Meanwhile, there remains much to be learned from the first wave of behavioral studies of absence seizures. These investigations utilized a variety of techniques to assess patients’ cognitive function during absence seizures. Because the literature in this field is finite, an effort has been made to include all or nearly all pertinent studies in this review. Some of the studies have significant methodological limitations, including heterogeneous patient types, limited sample size, and descriptive rather than quantitative analysis. Nevertheless, the majority provide useful data, allowing some preliminary conclusions to be drawn, which may spark future research. We will now review three common themes in these studies: (1) Which cognitive functions are involved and which preserved during absence seizures? (2) What is the timing of deficits relative to spike-wave discharges on EEG? (3) Is the variability in impaired consciousness from one episode to the next related to any properties of the EEG?

Which cognitive functions are impaired during absence?

A variety of different testing paradigms have been used to study impaired consciousness during absence seizures (Table 1). In fact, the different tests used illustrate that several cognitive functions may contribute to consciousness. There has been considerable dispute in the absence literature, whether impairment of some cognitive functions with sparing of others, qualifies as impaired consciousness.
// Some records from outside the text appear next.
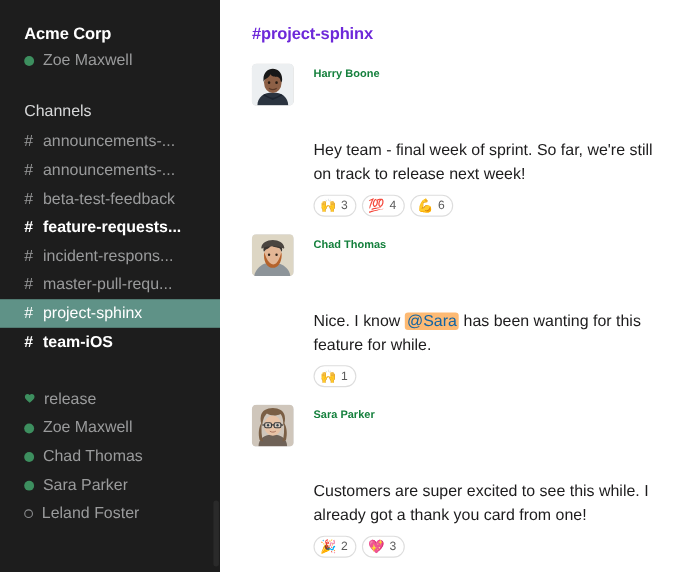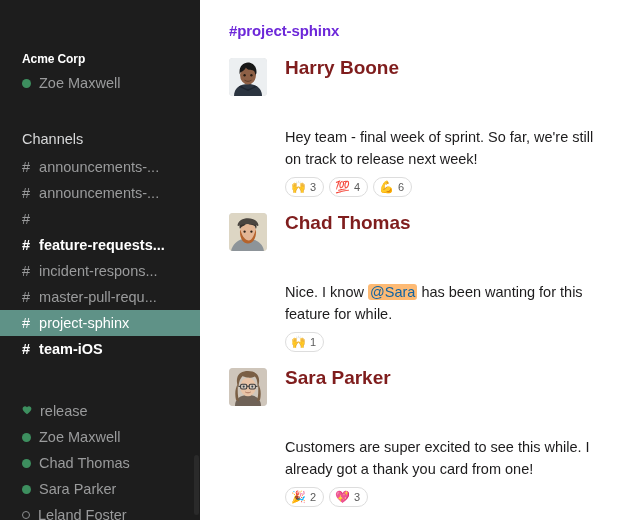"Acme Corp" .workspace-name { font-size: 12px -> 15px; margin-top: 28px -> none }
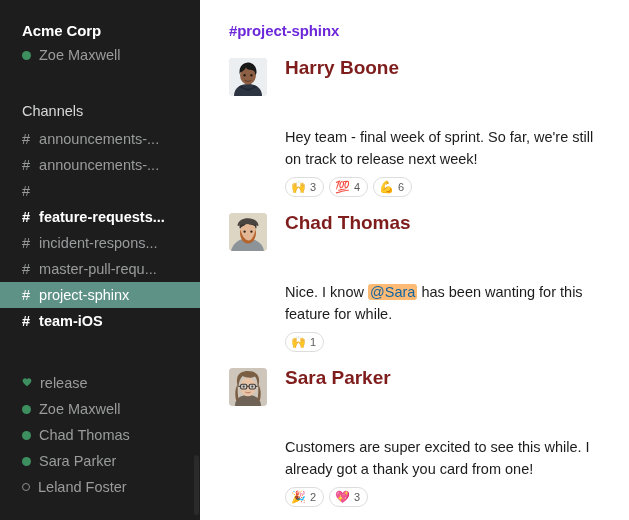"Harry Boone" .author { color: #7f1d1d -> #15803d; font-size: 19px -> 10px }
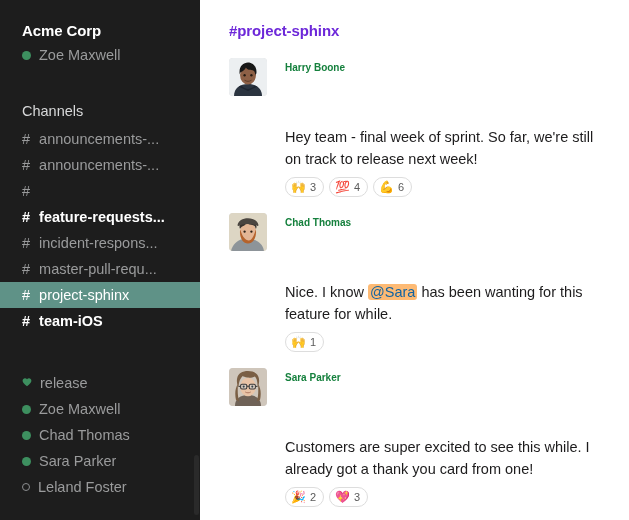"Channels" .section { margin-top: 36px -> 26px }
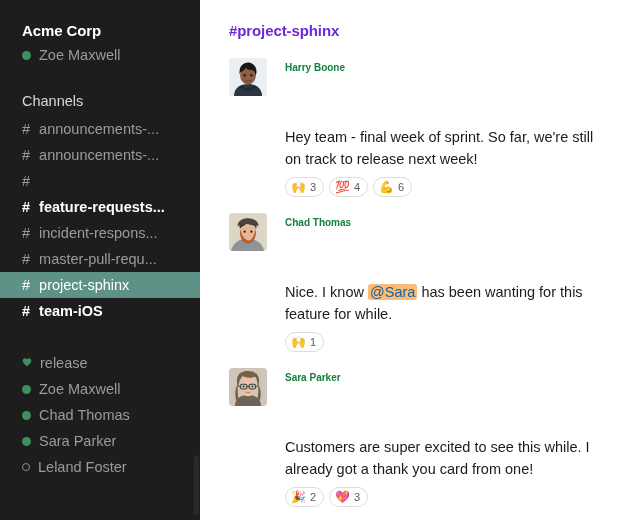"beta-test-feedback" span.label { html: none -> <span>beta-test-feedback</span> }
Does a patient who appears normal and is able to talk, but has transient slowing of reaction times during spike-wave episodes, have impaired consciousness? On the other extreme, can a patient who is completely unresponsive and has no recall afterwards of episodes be considered unconscious, or is the patient simply immobile, mute, and amnestic due to selective motor, verbal, and memory impairment (Gloor, 1986)? Ultimately, to answer questions of this kind, a more specific, mechanistic definition of consciousness is needed, along with a better understanding of the underlying physiological processes. Until this is achieved, and perhaps as a means of achieving such a definition, it is useful to study each of the specific cognitive processes that may contribute to loss of consciousness.

Table 1.

Tests used to asses consciousness during absence seizuresa

Test Examples
Repetitive tapping (or similar tasks) Courtois et al. (1953), Shimazono et al. (1953), Gastaut (1954), Fischgold and Mathis (1957), Yeager and Guerrant (1957), Davidoff and Johnson (1964), Guey et al. (1965), Mirsky and Buren (1965), Chatrian et al. (1970), Gloor (1986), Sengoku et al. (1990), Heikman et al. (2002)
Response to mild or vigorous stimuli Jung (1939), Kakegawa (1948), Courtois et al. (1953), Jung (1954), Boudin et al. (1958)
Simple reaction time (visual or auditory stimulation) Schwab (1939, 1941, 1947), Cornil et al. (1951), Gastaut (1954), Fischgold (1957), Fischgold and Mathis (1957), Yeager and Guerrant (1957), Tuvo (1958), Hauser (1960), Jus and Jus (1960), Tizard and Margerison (1963a), Guey et al. (1965), Fernandez et al. (1967), Chatrian et al. (1970), Binnie and Lloyd (1973), Porter and Penry (1973), Browne et al. (1974), Mallin et al. (1981), Holmes et al. (1987), Sengoku et al. (1990)
Choice reaction time Prechtl et al. (1961), Lehmann (1963), Tizard and Margerison (1963a, b), Grisell et al. (1964), Fairweather and Hutt (1969), Hutt and Fairweather (1971a, b), Sellden (1971), Hutt (1972), Hutt and Fairweather (1973, 1975), Hutt et al. (1976), Hutt et al. (1977), Sengoku et al. (1990)
Short term memory Courtois et al. (1953), Jung (1954), Kooi and Hovey (1957), Boudin et al. (1958), Milstein and Stevens (1961), Jus and Jus (1962), Mirsky and Buren (1965), Geller and Geller (1970), Hutt and Gilbert (1980), Aarts et al. (1984), Holmes et al. (1987)
Continuous motor performance (tracking) Guey et al. (1965), Goode et al. (1970), Opp et al. (1992)
Continuous performance task (vigilance) Mirsky et al. (1960), Mirsky and Rosvold (1963), Tizard and Margerison (1963a, b), Mirsky and Buren (1965), Mirsky and Tecce (1968)
Counting aloud Cornil et al. (1951), Courtois et al. (1953), Gastaut (1954), Jus and Jus (1960, 1962), Gloor (1986), Panayiotopoulos et al. (1992, 1997)
Reading aloud Bates (1953), Panayiotopoulos et al. (1989)
Response to commands Courtois et al. (1953), Shimazono et al. (1953) Jung (1954), Tizard and Margerison (1963a); Davidoff and Johnson (1964), Bureau et al. (1968), Chatrian et al. (1970), Gloor (1986), Holmes et al. (1987), Panayiotopoulos et al. (1989)
Verbal response to questions Courtois et al. (1953), Shimazono et al. (1953), Jung (1954), Hovey and Kooi (1955), Kooi and Hovey (1957), Goldie and Green (1961), Milstein and Stevens (1961), Tizard and Margerison (1963a), Davidoff and Johnson (1964), Guey et al. (1965), Bureau et al. (1968), Chatrian et al. (1970), Gloor (1986), Holmes et al. (1987), Panayiotopoulos et al. (1989), Vuilleumier et al. (2000)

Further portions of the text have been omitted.